Теперь уже - Вам точно не была страшна даже и сама смерть - 697
1388
Время шло, и Вы уже ощущали себя такой же законной частью всей этой творческой мастерской, как и все эти многочисленные картины, краски и кисти.
Казалось, будто бы Вы родились и выросли здесь, прожив всю жизнь. Что Вы были здесь всегда. Вы понимали и разделяли любовь Женевьевы к искусству, поддерживая её во всех благих начинаниях, насколько это вообще было в Ваших силах.
Вы оба подолгу не покидали мастерской, работая по многу часов, как ненормальные. Триптих давно уже был написан и сдан, но это было только начало. За картинами следовали другие, и вскоре Вы уже ничего не боялись и не стеснялись, позируя Женевьеве так, как она скажет, столько часов, сколько потребуется.
В любой одежде, или вообще без одежды, застыв в любой нужной позе, в окружении всевозможных предметов, Вы успели побывать и в роли сатиров, и в роли легендарных рыцарей, и в роли античного философа, в то время как художественный гений Вашей дорогой Женевьевы извлекал из Вас всё новые и новые образы.
Она была Вашим добрым Гением, а Вы - были её Музой. И, В конечном итоге, поскольку у этой женщины всё делалось не как у людей, в один прекрасный день она подошла к Вам и сделала предложение, окончательно Вас обескуражив.
- Но... Это неправильно, так вообще нигде на свете не делается, - пребывая в полнейшем недоумении, заметили Вы.
- В моём доме - делается, - поправила Вас она. - Важно другое. Я долго ждала такого мужчину, который будет мне и верным другом, и музой, и опорой. Который будет понимать меня и разделять мою тягу к искусству. Который будет понимать моё призвание, а не ставить на первое место свои личные прихоти. Мужчину, который будет уважать мои взгляды и убеждения. Мужчину, с которым мне хотелось бы прожить вместе жизнь, плечом к плечу. И от которого мне хотелось бы родить детей. И Вы такой человек, Ральфрик.
- Опомнитесь, - с умилением и, в то же самое время, словно бы объясняя прописные истин ребёнку, промолвили Вы. - Мне, конечно, очень приятно слышать такое. Ваши признания греют мою душу.

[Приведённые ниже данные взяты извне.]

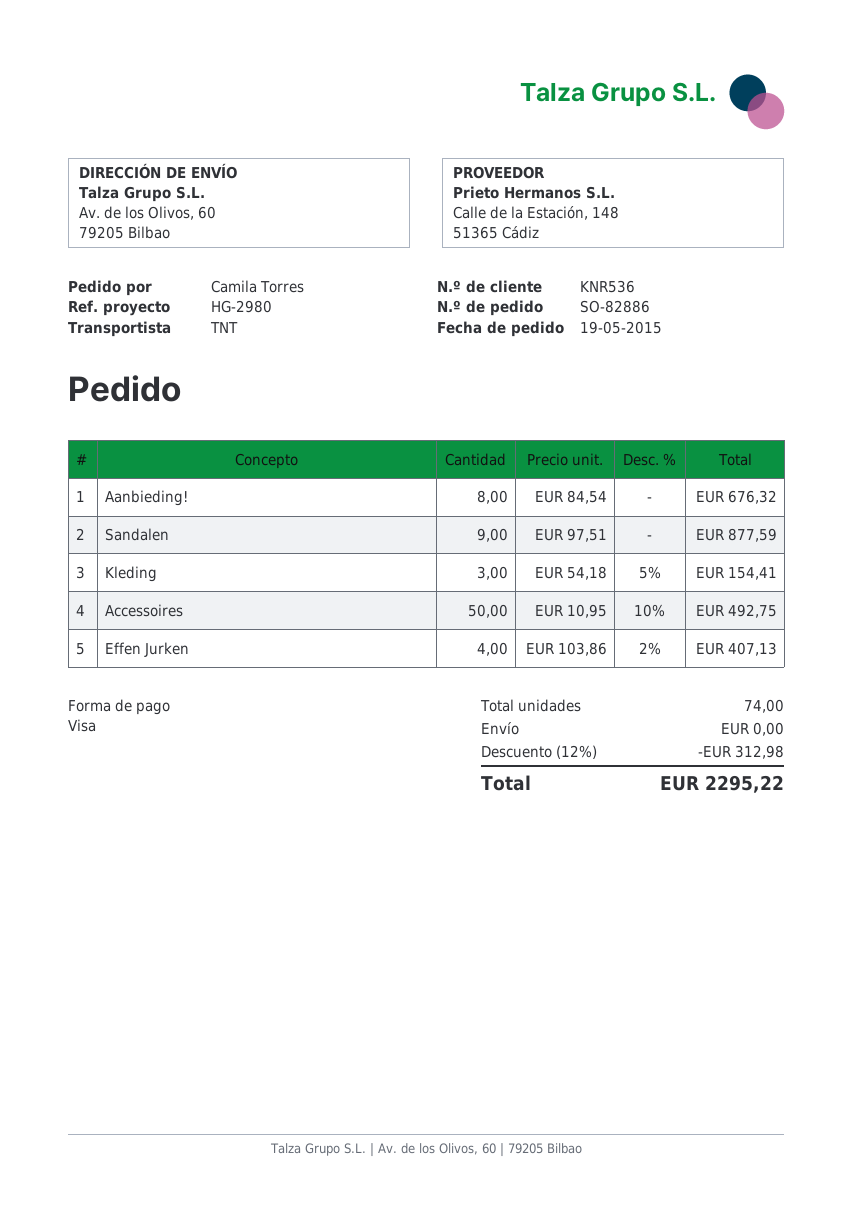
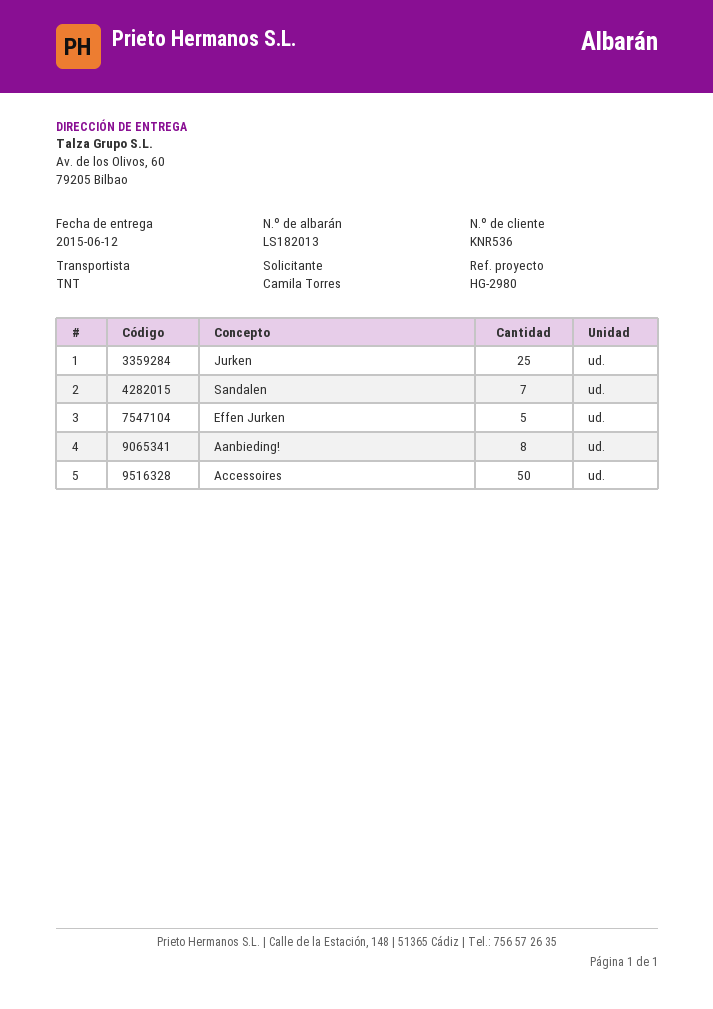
Sandalen: 9 -> 7
Kleding: 3 -> none
Effen Jurken: 4 -> 5
Jurken: none -> 25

Но рассудите здраво: зачем Вам, молодой, красивой, талантливой девушке, имеющей замечательное приданное и все возможности к тому, чтобы встретить прекрасную партию - старый больной шут, лишившийся всего и выброшенный на обочину жизни? Что я смогу Вам дать? Сколько нам будет отведено прожить вместе?
- Вы уже дали мне многое. И мы будем жить вместе столько, сколько даст Бог. Но браки заключаются на небесах. Важнее, что наши души не оставят друг друга и после того как пройдёт эта, временная жизнь. Подготовка к жизни вечной, - настаивала она на своём.